Now, use `miRNA_tx_lens` to calculate the probability that a given microRNA transcript is less than 70 nucleotides. Save this as `p_short_miRNA`. 

**Hint**: Remember that the relevant denominator here is the number of miRNA transcripts, not the total number of transcripts. 

In [5]:
# YOUR ANSWER HERE
short_miRNA_number=0
for length in miRNA_tx_lens:
    if length < 70:
        short_miRNA_number+=1
p_short_miRNA=short_miRNA_number/len(miRNA_tx_lens)
print('Percent of microRNAs that have short transcripts:', p_short_miRNA * 100)

Percent of microRNAs that have short transcripts: 11.197998123240538


In [6]:
assert 0.111 < p_short_miRNA < 0.112

The value `p_short_miRNA` is the probability, among only the set of microRNA transcripts, that the length is less than 70 nt.
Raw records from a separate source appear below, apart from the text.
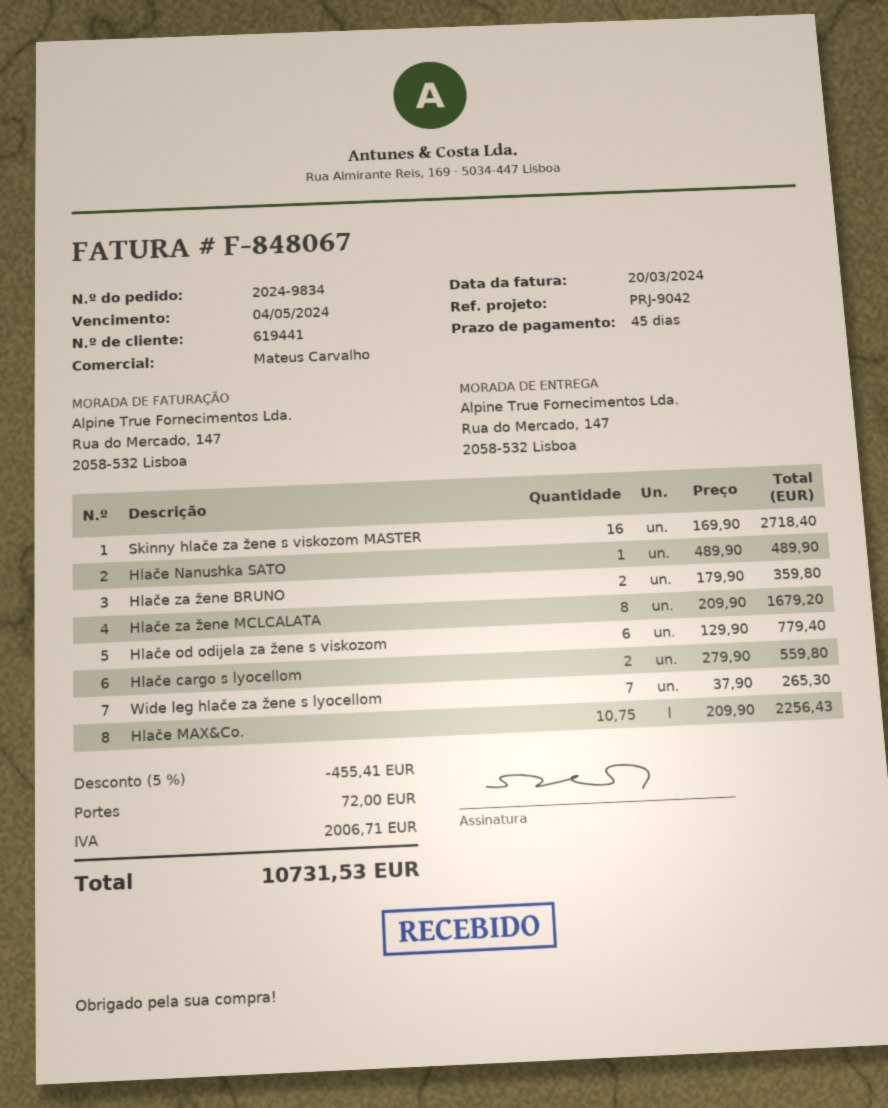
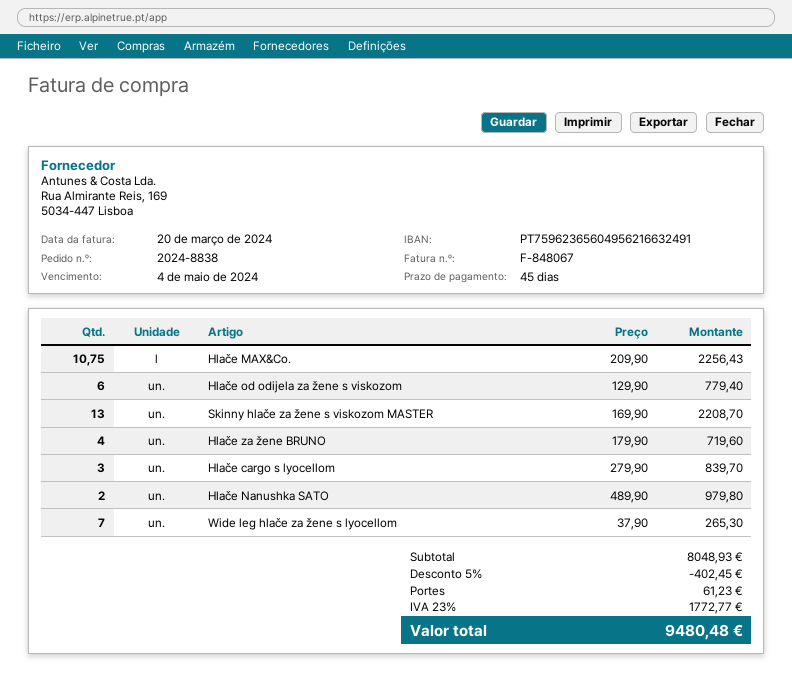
order number: 2024-9834 -> 2024-8838
Skinny hlače za žene s viskozom MASTER: 16 x 169.90 = 2718.40 -> 13 x 169.90 = 2208.70
Hlače Nanushka SATO: 1 x 489.90 = 489.90 -> 2 x 489.90 = 979.80
Hlače za žene BRUNO: 2 x 179.90 = 359.80 -> 4 x 179.90 = 719.60
Hlače za žene MCLCALATA: 8 x 209.90 = 1679.20 -> none
Hlače cargo s lyocellom: 2 x 279.90 = 559.80 -> 3 x 279.90 = 839.70
discount: 5% = 455.41 -> 5% = 402.45
shipping: 72.00 -> 61.23
tax: 2006.71 -> 1772.77
total: 10731.53 -> 9480.48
In other words, this is the *conditional probability* that a transcript is < 70 nt, given that the gene is a microRNA:

$P(\mathrm{transcript\_len} < 70 \mid \mathrm{miRNA})$

Recall that by definition, $P(A \mid B) = P(A \mathbin{and} B)\mathbin{/}P(B)$. In the previous cell, you calculated a conditional probability directly: you extracted a subset of the data where some condition was true (i.e. the gene type was 'miRNA'), and found out the fraction of that subset where some other condition was true (i.e. the transcript was < 70 nt). 

Now let's calculate $P(\mathrm{transcript\_len} < 70 \mathbin{and} \mathrm{miRNA})$ and $P(\mathrm{miRNA})$ to check the formula for conditional probability.

Re-write the for loop in your first answer above to calculate the probability that a given transcript is both a microRNA *and* has a transcript less than 70 nt. Save the answer as `p_miRNA_and_short`. Also calculate `p_miRNA`, the number of microRNA transcripts divided by the total number of transcripts. (**Hint**: You could use `len(miRNA_tx_lens)` to get the number of microRNA transcripts without having to count them directly...) 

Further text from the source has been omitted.